Democrats are likely to once again oppose an extension of the 2017 credit if included in Republicans’ Economic Plan. They will likely argue that it does not provide enough relief and condemn the GOP requirement that a valid Social Security number is needed for each child to claim the refundable and non-refundable portions of child credit.
If Democrats oppose the GOP Child Tax Credit, then they will likely oppose the entire bill. It will not become law since liberal support is needed for passage in the Senate.
On the other hand...
Democrats might support the GOP Economic Plan with the 2017 Child Tax Credit included.
Here’s why: Business owners in some Democratic districts are calling for the Big Three to be enacted. Some of these businesses are suffering layoffs and enacting the Big Three would help them.
If Democrats who represent these districts oppose the bill, it might frustrate their constituents. Voters would likely struggle to understand why their representative blocked a bill that would have stopped or slowed layoffs from occurring.
Democrats have also lowered their ask on the Child Tax Credit. Originally, they wanted to extend the Child Tax Credit in the American Recue Plan. Re-enactment of that measure would cost roughly $1 trillion over ten years, according to the Joint Committee on Taxation (JCT).
The Republican plan costs less. The 2017 Child Tax Credit proposal is projected to cost roughly $500 billion over ten years, according to JCT analysis that was completed shortly before the bill became law.
Democrats could opt to support the 2017 Child Tax Credit (and therefore the entire bill). The political backlash for supporting a smaller Child Tax Credit might be less than having to explain to voters why their lawmaker opposed business tax provisions that could have been a lifeline for struggling companies within their district.
Taiwan:
There is bipartisan, bicameral support among tax leaders on Capitol Hill to tinker with the tax code where Taiwan is involved:
Taiwan’s unique status precludes it from the typical process of remedying double taxation through a treaty; therefore, Congress should amend the tax code to reduce the burden on U.S.-Taiwan cross-border investment. More investment will lead to more jobs and greater prosperity for American workers and families.
This statement is from House Ways & Means Committee Chairman Jason Smith (R-MO), Senate Finance Committee Chairman Ron Wyden (D-Ore.), House Ways and Means Ranking Member Richard E. Neal (D-Mass.), and Senate Finance Committee Ranking Member Mike Crapo (R-ID).
Why this is important: If a Taiwan tax bill moves forward, it would be a tax bill. Lawmakers can add other tax provisions to tax bills, like the Big Three and the Child Tax Credit provisions.
Legislative Outlook: The odds are high for passing a Taiwan tax bill given that the head tax writers want it done. Whether it will become a legislative vehicle to pass other tax provisions is unknown.
IRS outdated tech:
A House Oversight and Accountability Subcommittee held a hearing on May 10th about security issues with the government’s computer systems.
The subpar computers at the IRS were mentioned during this hearing.
The primary reason for the problem is that IRS computers rely on a program called Common Business Oriented Language or COBOL.
COBOL is old. In fact, it’s older than Rep. Nancy Mace (R-S.C.), who chairs the Oversight Subcommittee that held the hearing. COBOL was invented in 1959. Mace was born in 1977.
The fact that the hearing highlighted IRS’s outdated and inefficient computer systems is not news.
What is news is that a bipartisan group of committee members called for more IRS funding to fix their computers.
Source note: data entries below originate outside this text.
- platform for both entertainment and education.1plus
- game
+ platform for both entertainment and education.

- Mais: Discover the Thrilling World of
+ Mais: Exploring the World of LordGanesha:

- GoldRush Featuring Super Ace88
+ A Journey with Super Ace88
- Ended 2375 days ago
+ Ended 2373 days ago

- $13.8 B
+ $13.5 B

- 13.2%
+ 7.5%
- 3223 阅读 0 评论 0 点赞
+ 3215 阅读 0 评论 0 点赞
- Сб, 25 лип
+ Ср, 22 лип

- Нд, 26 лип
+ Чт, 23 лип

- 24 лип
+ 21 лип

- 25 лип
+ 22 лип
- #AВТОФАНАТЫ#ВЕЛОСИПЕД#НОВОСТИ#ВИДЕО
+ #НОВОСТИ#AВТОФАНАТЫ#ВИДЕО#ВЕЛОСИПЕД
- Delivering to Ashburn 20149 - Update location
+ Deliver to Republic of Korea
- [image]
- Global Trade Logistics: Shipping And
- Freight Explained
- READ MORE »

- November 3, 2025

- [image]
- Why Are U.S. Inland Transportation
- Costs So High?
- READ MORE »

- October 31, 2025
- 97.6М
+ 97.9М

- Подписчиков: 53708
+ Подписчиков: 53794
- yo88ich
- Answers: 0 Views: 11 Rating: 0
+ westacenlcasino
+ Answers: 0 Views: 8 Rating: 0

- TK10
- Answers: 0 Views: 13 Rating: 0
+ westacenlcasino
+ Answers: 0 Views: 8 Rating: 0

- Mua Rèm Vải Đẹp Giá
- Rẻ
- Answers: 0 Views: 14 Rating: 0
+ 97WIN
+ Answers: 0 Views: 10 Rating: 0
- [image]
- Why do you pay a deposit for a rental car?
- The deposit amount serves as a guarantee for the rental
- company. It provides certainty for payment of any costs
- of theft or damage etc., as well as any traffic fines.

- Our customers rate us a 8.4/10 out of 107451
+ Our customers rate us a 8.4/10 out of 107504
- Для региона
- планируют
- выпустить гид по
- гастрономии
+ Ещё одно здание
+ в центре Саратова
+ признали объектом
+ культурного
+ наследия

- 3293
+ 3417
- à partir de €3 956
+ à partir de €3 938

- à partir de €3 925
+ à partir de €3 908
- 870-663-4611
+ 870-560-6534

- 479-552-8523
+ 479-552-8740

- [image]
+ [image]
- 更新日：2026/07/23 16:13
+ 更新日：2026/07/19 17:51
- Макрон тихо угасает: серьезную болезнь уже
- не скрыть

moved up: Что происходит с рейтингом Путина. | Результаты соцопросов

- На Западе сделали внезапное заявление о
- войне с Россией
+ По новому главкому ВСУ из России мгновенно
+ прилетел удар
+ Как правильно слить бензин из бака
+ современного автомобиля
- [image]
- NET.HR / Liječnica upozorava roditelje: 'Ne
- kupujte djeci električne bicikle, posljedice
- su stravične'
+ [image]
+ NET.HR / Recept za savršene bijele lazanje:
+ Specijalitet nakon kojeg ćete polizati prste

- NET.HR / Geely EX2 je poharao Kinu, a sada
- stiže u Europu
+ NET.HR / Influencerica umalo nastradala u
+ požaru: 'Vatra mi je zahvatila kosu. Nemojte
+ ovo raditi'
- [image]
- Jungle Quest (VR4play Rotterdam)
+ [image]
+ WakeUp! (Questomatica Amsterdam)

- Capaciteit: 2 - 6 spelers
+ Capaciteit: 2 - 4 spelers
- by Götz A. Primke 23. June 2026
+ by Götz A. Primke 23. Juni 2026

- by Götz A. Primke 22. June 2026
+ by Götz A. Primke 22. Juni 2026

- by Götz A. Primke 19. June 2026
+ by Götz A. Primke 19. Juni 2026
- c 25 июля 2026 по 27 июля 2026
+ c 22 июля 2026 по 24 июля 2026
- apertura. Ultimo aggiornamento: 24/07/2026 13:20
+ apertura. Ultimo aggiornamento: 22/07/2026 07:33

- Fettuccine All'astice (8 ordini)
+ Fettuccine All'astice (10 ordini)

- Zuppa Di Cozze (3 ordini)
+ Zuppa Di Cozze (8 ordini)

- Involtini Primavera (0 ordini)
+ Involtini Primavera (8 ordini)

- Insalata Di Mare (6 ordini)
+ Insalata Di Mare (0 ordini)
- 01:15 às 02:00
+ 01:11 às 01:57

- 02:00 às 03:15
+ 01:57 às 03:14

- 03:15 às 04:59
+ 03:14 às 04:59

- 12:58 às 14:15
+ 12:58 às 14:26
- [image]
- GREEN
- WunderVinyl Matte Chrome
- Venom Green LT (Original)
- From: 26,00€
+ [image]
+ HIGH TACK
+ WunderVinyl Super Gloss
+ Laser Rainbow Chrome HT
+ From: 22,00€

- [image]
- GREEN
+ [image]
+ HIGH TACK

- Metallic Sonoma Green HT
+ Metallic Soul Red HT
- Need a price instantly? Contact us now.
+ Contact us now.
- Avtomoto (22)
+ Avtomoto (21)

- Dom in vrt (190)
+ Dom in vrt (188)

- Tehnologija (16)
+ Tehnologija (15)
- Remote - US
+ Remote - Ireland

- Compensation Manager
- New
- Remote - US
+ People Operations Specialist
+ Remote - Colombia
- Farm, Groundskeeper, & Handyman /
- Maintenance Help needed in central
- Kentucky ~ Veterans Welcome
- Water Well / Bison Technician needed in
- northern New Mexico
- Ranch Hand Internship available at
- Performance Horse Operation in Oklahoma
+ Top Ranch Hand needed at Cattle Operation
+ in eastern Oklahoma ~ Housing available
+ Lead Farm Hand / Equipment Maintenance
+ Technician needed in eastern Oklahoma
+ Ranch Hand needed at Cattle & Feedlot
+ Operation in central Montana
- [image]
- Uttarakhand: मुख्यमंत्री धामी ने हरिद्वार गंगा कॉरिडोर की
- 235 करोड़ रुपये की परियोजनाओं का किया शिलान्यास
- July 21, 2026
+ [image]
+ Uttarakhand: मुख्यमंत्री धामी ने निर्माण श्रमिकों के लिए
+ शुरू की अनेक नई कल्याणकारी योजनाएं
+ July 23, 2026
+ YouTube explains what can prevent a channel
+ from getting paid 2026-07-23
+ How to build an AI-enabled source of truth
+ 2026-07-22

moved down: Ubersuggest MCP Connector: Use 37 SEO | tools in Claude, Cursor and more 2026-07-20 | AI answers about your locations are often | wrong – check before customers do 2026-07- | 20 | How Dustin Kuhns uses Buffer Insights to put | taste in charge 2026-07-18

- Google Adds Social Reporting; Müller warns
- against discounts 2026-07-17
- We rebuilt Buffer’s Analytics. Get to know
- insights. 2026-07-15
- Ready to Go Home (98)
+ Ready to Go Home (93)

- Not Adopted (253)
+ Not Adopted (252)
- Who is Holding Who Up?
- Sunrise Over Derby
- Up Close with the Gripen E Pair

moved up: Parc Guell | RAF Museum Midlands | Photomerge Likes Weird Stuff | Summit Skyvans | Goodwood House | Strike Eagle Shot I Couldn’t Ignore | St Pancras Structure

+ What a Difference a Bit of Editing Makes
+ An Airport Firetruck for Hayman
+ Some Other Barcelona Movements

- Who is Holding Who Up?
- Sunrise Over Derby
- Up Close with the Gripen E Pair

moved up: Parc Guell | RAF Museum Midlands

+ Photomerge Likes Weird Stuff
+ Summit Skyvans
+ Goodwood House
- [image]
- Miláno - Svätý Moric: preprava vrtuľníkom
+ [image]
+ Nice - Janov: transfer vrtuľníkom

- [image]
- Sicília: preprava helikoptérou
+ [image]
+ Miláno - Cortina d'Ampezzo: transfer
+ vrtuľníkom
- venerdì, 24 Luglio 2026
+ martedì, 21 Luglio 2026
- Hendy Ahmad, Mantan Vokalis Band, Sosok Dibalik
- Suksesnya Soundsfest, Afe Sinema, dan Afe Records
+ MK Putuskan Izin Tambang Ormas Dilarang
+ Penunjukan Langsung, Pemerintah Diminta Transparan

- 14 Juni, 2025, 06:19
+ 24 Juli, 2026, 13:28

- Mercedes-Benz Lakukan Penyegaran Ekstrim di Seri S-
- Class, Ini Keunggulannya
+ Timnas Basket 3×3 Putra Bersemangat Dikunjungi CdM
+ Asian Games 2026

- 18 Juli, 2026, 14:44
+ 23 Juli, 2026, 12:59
This call was made on the heels of some of these same lawmakers voting to defund the IRS in recent legislation that passed the House.
Politics. Go figure.
Legislative Outlook: It is highly unlikely that legislation upping money for the IRS would pass the House. The chamber this year has voted to defund the tax agency – twice.
Big Pharma:
Senate Finance Committee Chairman Ron Wyden (D-Ore.) on May 11th released a Democratic staff memorandum on how Big Pharma has profited from the 2017 tax reform law.
From the press release about the memo:
The memorandum reveals for the first time the full extent of the tax break Republicans handed Big Pharma in their 2017 tax law: Big Pharma’s average effective tax rate fell by more than 40 percent in the years after the law was enacted. Despite the fact that the U.S. is by far the industry’s largest market, the investigation also found that Big Pharma reports 75 percent of its profits overseas, which allows these hugely profitable companies to pay tax rates lower than many middle class Americans.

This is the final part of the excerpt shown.